The injuries to senior defensive linemen Warren Herring and Konrad Zagzebski affected the play of the linebackers, causing a lack of gaps to shoot through that were once created in the opening quarters.

“It’s not a good feeling; you try everything you can to stop it but sometimes it’s just not meant to be,” Schobert said of the fourth quarter. “I thought our heads were up and everyone was communicating. Nothing really changed in the first half to the second half in that regard, just a couple times the ball bounced their way. That’s football, and that’s what happens. You just have to learn from it and get better.”

Trotter led the linebackers with 12 tackles, 2.5 tackles for loss and a half of a sack against LSU. Schobert wasn’t far behind with eight tackles and two tackles for loss.

“I thought the linebackers played really good, played hard the whole time” Schobert said. “That’s one thing I know (that) our linebackers will never do is take plays off. We play hard the whole game. It just didn’t roll our way.”

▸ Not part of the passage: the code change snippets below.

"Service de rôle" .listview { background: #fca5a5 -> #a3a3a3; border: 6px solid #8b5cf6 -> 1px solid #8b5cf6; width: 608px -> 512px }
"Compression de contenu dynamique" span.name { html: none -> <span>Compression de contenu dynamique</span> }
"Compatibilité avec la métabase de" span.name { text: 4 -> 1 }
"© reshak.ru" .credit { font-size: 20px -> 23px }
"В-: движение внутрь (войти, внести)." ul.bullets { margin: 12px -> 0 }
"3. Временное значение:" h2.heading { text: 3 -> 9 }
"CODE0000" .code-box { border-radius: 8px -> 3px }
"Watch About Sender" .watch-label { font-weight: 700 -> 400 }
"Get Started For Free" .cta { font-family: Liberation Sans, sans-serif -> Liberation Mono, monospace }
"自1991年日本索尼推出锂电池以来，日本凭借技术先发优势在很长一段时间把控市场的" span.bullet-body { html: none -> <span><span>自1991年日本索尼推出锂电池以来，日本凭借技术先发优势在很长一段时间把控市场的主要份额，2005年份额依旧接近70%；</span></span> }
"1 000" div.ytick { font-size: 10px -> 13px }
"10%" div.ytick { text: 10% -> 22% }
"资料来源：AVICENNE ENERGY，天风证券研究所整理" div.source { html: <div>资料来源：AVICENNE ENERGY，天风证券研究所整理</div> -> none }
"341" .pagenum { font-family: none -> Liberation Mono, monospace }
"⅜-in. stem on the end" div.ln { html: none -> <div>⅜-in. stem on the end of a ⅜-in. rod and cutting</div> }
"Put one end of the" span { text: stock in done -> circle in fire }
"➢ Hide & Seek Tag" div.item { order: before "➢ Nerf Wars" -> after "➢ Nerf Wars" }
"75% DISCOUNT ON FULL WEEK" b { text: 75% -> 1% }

With Herring and Zagzebski out an unknown length of time, the linebackers are going to have to create plays on their own. Schobert and Biegel are athletic enough where they should be effective coming from the outside while Trotter and Landisch, who have combined to play 56 games, have the experience in the middle.

Although it is easy to look at the fourth quarter and the lack of production, Schobert feels there were plenty of positives to build on from the first half, holding the Tigers to 4.5 yards per play and 1.1 rushing yards per carry.

“We played a great game in the first half and the second half stuff started to happen and we just have to watch the film and learn from that,” Schobert said. “The first half showed we can be a great team and we just have to learn from that.”

The Badgers also showed they can be opportunistic is creating turnovers. After generating only 20 turnovers last season, defensive coordinator Dave Aranda harped throughout fall camp that the Badgers won’t be able to take the next step as a defense without the linebackers making plays. Wisconsin’s second touchdown was generated after Schobert’s tackle attempt knocked the ball loose from tight end Travis Dickson’s reception, allowing Caputo to recover on LSU’s 31-yard line.

Now the goal is to be that kind of unit from start to finish.

“You have to execute consistently for four quarters,” Trotter said. “So we learned a lot this game and I rather this happen early in the season then later on.”